A escolha do sistema eleitoral é uma das decisões fundamentais do desenho constitucional de um Estado. É estabelecida em um momento constituinte, de construção de um pacto político. No caso brasileiro, as Constituições democráticas adotaram o sistema proporcional, depois de experiências majoritárias no Império (com oposição de Francisco Belisário Soares de Souza, que em obra de 1872 afirmava ser “da índole do sistema parlamentar que todas as opiniões venham apresentar suas armas na arena, da qual saem as leis e o governo da sociedade”) e na Primeira República e de tentativas de adoção do sistema distrital na ditadura militar. Assim também o fez a Constituição brasileira atual: elegeu como prioridade a representação plural e a institucionalização da oposição, garantindo que a maioria dos votos proferidos se convertam em representação, como determina a Constituição em seus valores fundamentais e em seus princípios estruturantes.

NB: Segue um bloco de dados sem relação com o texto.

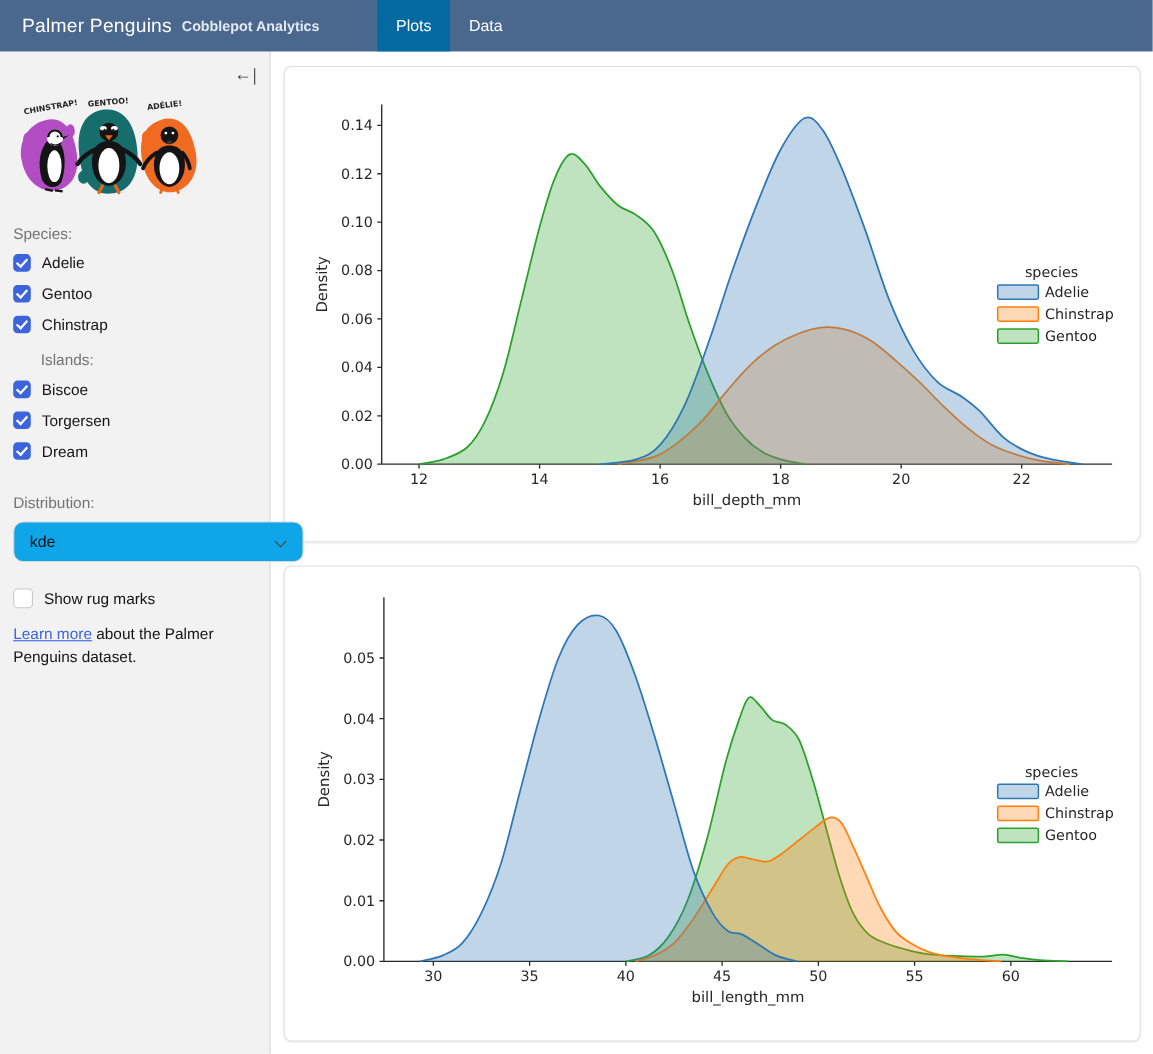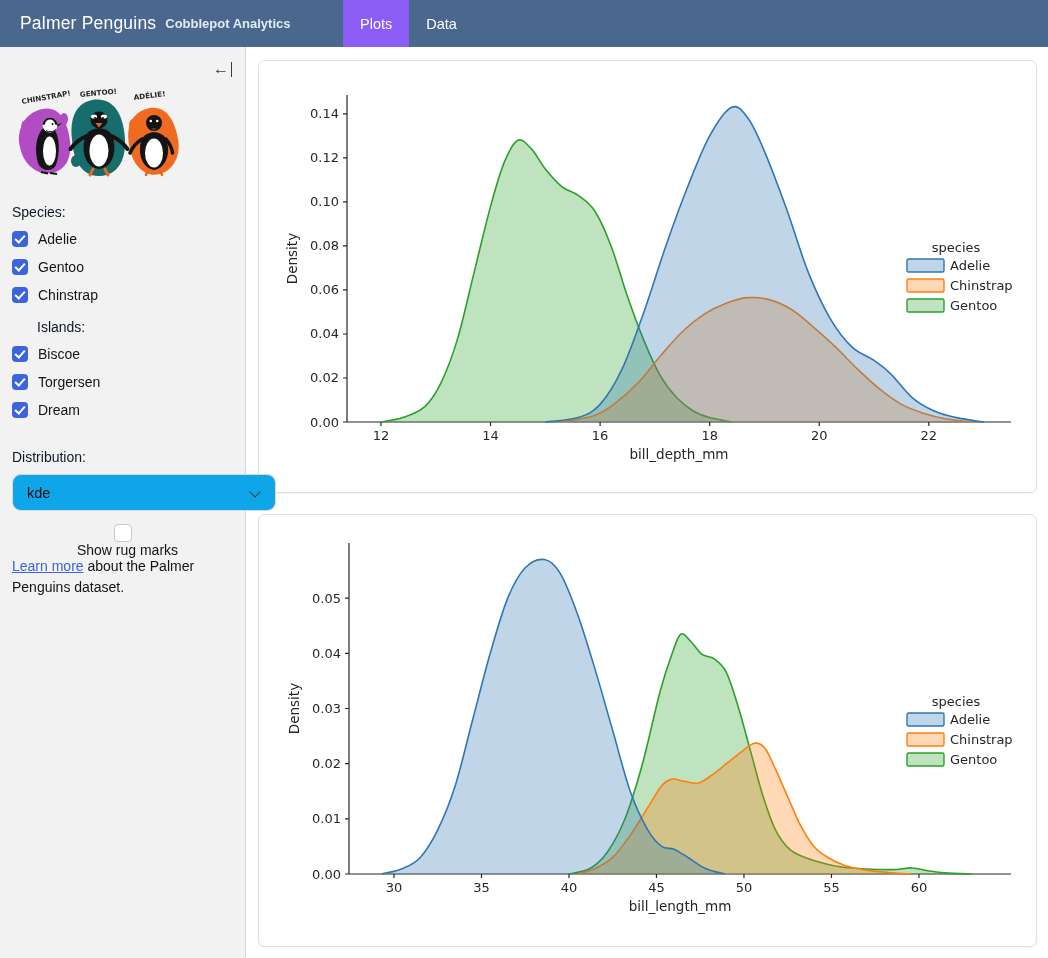--- a/index.html
+++ b/index.html
@@ -12,7 +12,7 @@
   .nav-subtitle { font-size:13px; font-weight:600; color:#e3eaf3; white-space:nowrap; }
   .nav-tabs { display:flex; align-items:stretch; }
   .nav-tab { display:flex; align-items:center; padding:0 17px; font-size:14.5px; color:#fff; cursor:pointer; }
-  .nav-tab.active { background:#8b5cf6;text-align:center; }
+  .nav-tab.active { background:#0369a1;text-align:center; }
 
   
   .app-body { position:absolute; top:47px; left:0; right:0; bottom:0; display:flex; }

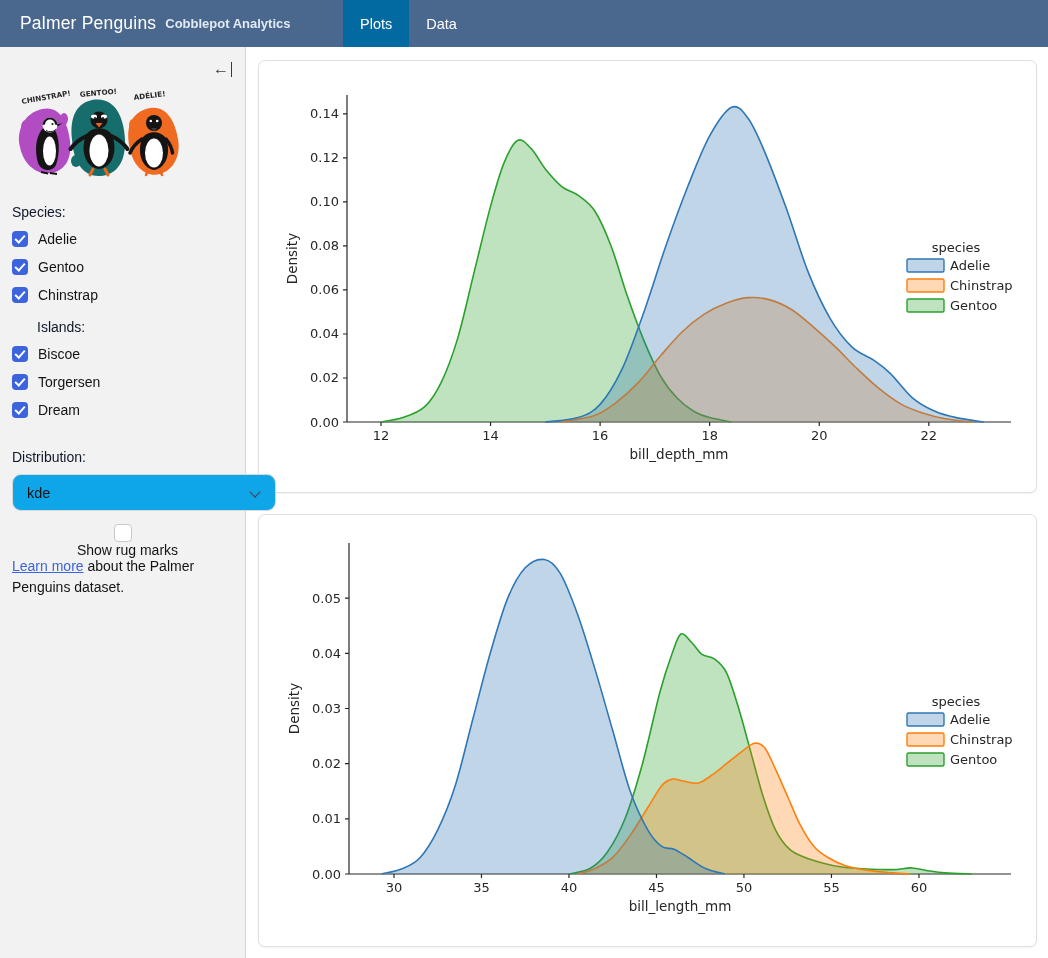--- a/index.html
+++ b/index.html
@@ -26,7 +26,7 @@
 
   .artwork { margin:24px 0 0 2px; width:171px; height:95px; display:block; }
 
-  .side-label { font-size:14px; color:#0f172a; margin-top:22px; margin-bottom:9px; }
+  .side-label { font-size:14px; color:#737373; margin-top:22px; margin-bottom:9px; }
   .check-row { display:flex; align-items:center; height:20px; margin-bottom:8px; cursor:pointer; }
   .check-row .label { font-size:14px; color:#141414; margin-left:10px; }
   .cb { width:16px; height:16px; border-radius:4px; position:relative; flex:0 0 16px; }

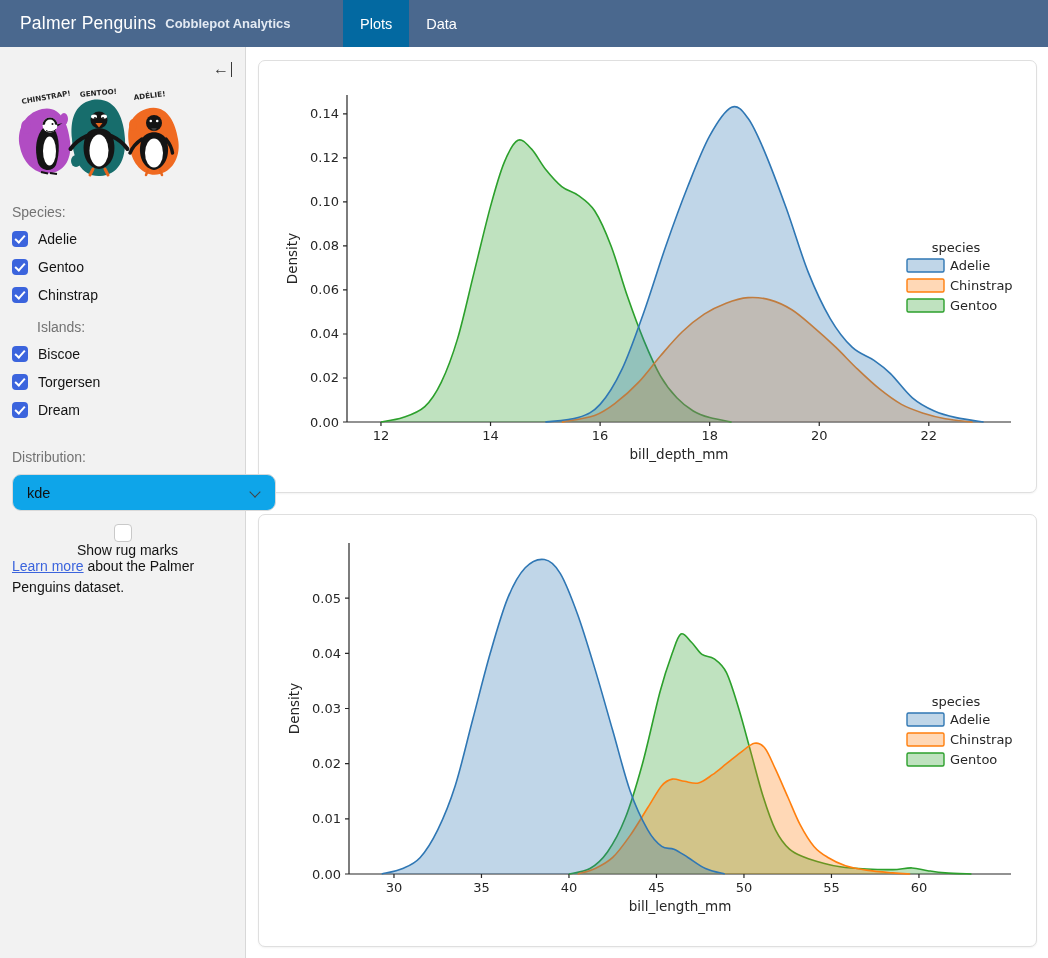--- a/index.html
+++ b/index.html
@@ -39,7 +39,7 @@
   .select-box .value { font-size:14.5px; color:#111; }
   .chevron { position:absolute; right:16px; top:13px; width:8px; height:8px; border-right:1.8px solid #444; border-bottom:1.8px solid #444; transform:rotate(45deg); }
 
-  .rug-row { margin-top:13px;flex-direction:column; }
+  .rug-row { margin-top:23px; }
   .learn { margin-top:12px; font-size:14px; color:#141414; line-height:21px; width:200px; }
   .learn a { color:#3b64dd; text-decoration:underline; cursor:pointer; }
 

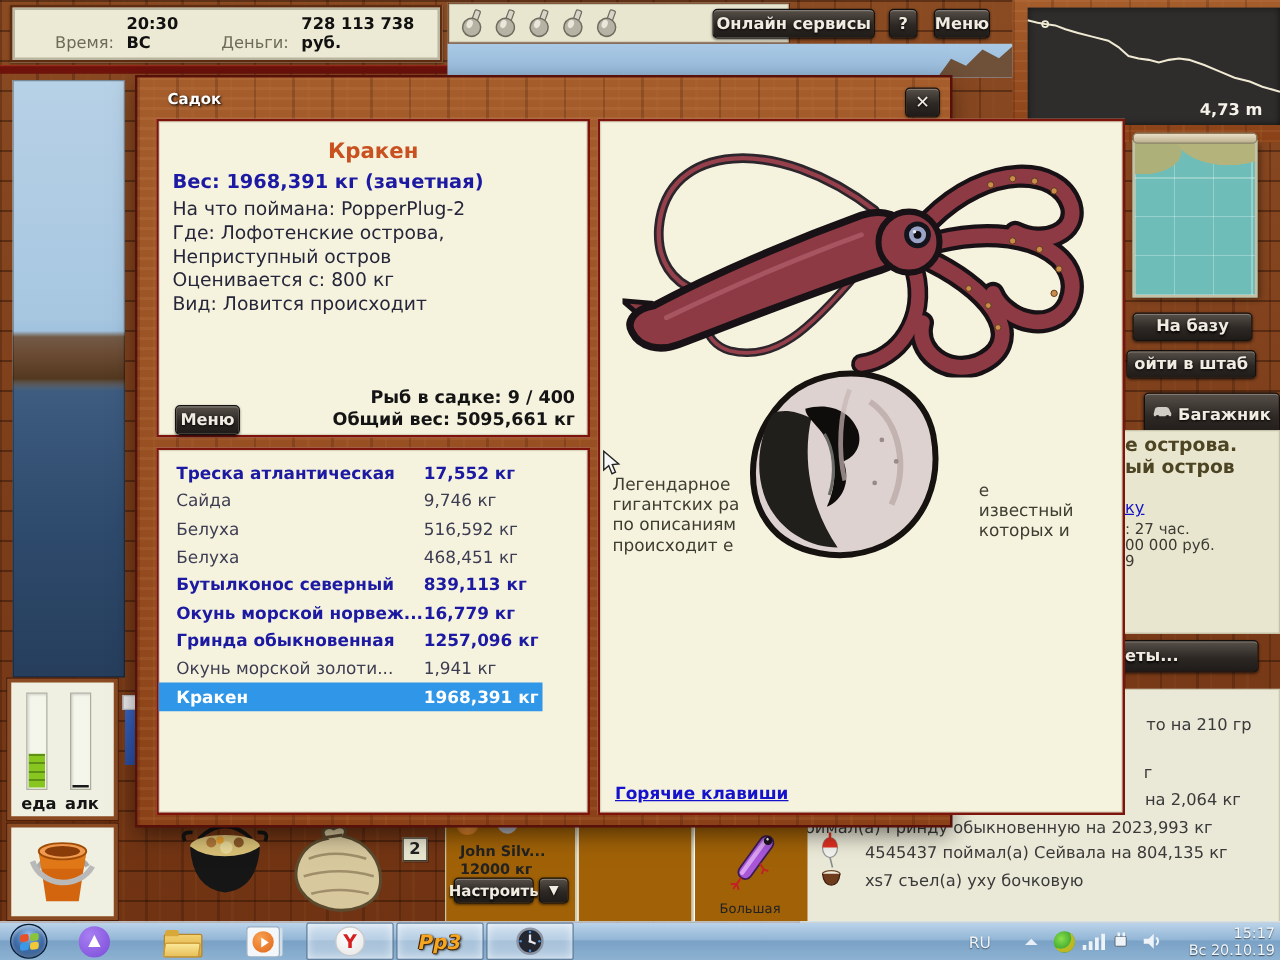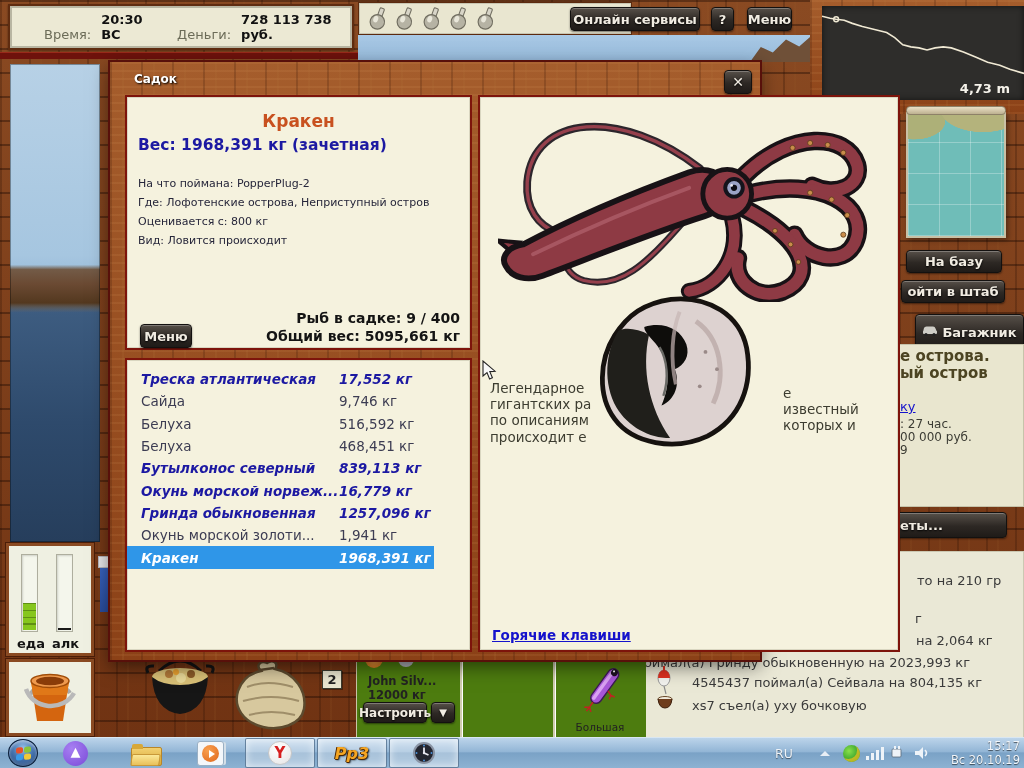--- a/index.html
+++ b/index.html
@@ -98,7 +98,7 @@
   .panel-view{left:368px;top:33px;width:422px;height:557px;}
   .fish-title{margin-top:14px;text-align:center;font-size:17px;font-weight:bold;color:#c8511f;}
   .fish-weight-line{margin:5px 0 0 11px;font-size:15.5px;font-weight:bold;color:#1c19a2;}
-  .fish-details{margin:20px 0 0 11px;font-size:11px;color:#26263a;line-height:19px;width:320px;}
+  .fish-details{margin:4px 0 0 11px;font-size:15px;color:#26263a;line-height:19px;width:320px;}
   .btn-menu-dlg{position:absolute;left:13px;top:227px;width:52px;height:24px;}
   .cage-totals{position:absolute;right:10px;top:212px;text-align:right;font-size:14px;font-weight:bold;color:#141414;line-height:18px;}
   .fish-row{display:flex;height:22.3px;align-items:center;padding-left:14px;width:307px;

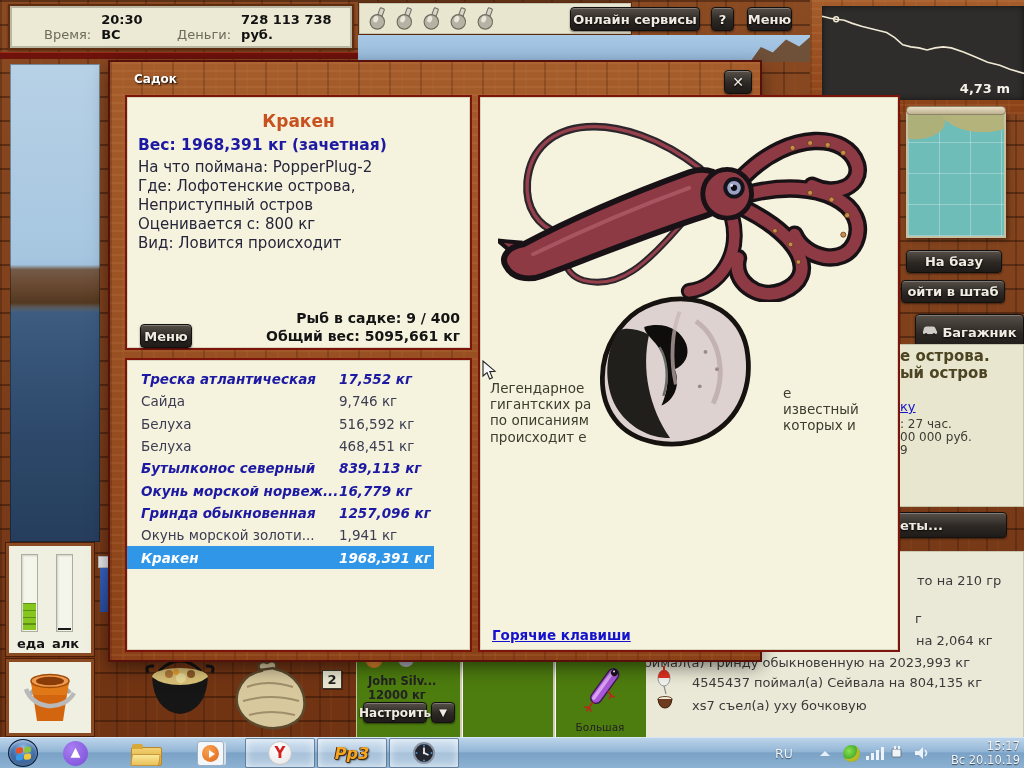--- a/index.html
+++ b/index.html
@@ -104,7 +104,7 @@
   .fish-row{display:flex;height:22.3px;align-items:center;padding-left:14px;width:307px;
     font-size:13.5px;color:#3c3c52;}
   .fish-row .fn{display:inline-block;width:198px;overflow:hidden;white-space:nowrap;}
-  .fish-row.b{font-weight:bold;color:#1c19a2;font-style:italic;}
+  .fish-row.b{font-weight:bold;color:#1c19a2;}
   .fish-row.sel{background:#2f96e8;color:#fff;}
   .squid-svg{position:absolute;left:18px;top:5px;width:394px;height:200px;}
   .beak-svg{position:absolute;left:103px;top:196px;width:178px;height:158px;}

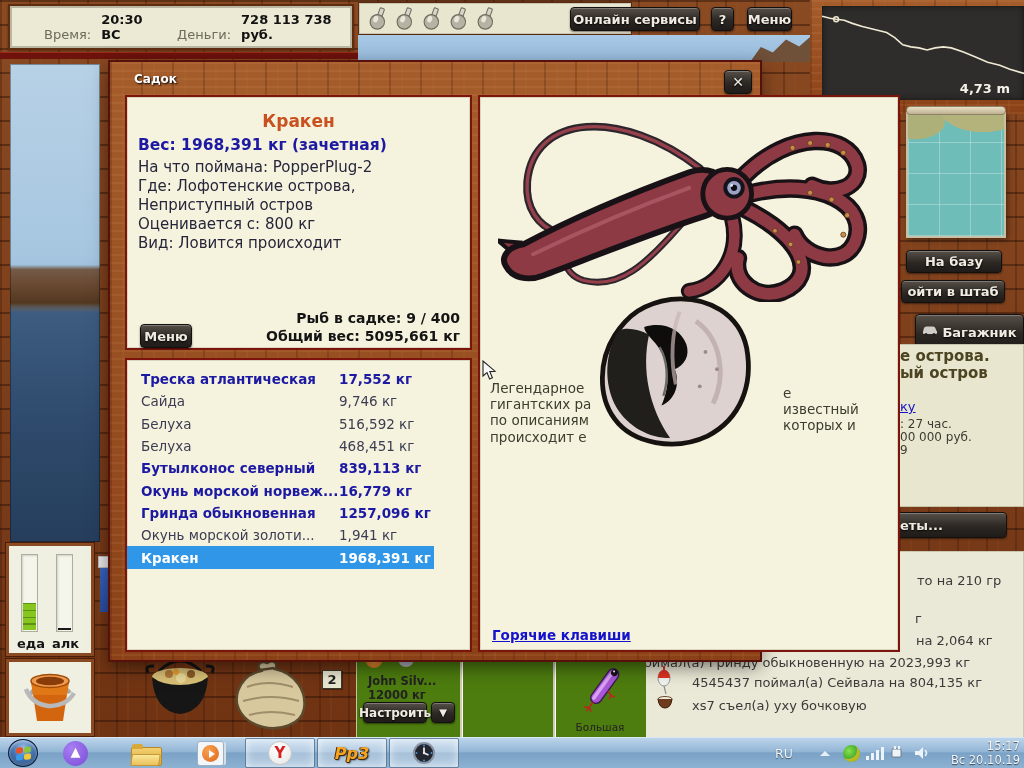--- a/index.html
+++ b/index.html
@@ -132,7 +132,7 @@
   .badge-2{left:322px;top:670px;width:20px;height:19px;background:#e9e6d0;border:1px solid #3a3a2e;
     box-shadow:1px 1px 0 rgba(0,0,0,0.35);font-size:13px;font-weight:bold;color:#222;
     display:flex;align-items:center;justify-content:center;}
-  .inv-bar{left:356px;top:659px;width:290px;height:78px;background:#4d7c0f;
+  .inv-bar{left:356px;top:659px;width:290px;height:78px;background:#a16207;
     box-shadow:inset 1px 0 0 #c8c4a8;}
   .slot-div{position:absolute;top:0;bottom:0;width:2px;background:#d0ccb0;box-shadow:1px 0 0 #fff;}
   .sd1{left:104px;} .sd2{left:197px;}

Basta de rupturas constitucionais em nome de uma pretensa governabilidade! As alterações normativas contrárias à Constituição em nome da moralidade já demonstraram seus efeitos deletérios com o “Congresso Ficha Limpa” que constrangem a sociedade brasileira com suas votações e pronunciamentos. Há que se reconhecer que uma reforma da política não virá por reformas do sistema eleitoral, mas sim por mudanças na cultura política. Rasgar a Constituição não fortalece o sentimento constitucional e não promove a democracia e o respeito às instituições. Há que se resistir aos encantos dos cantos dos abutres em pele de sereia.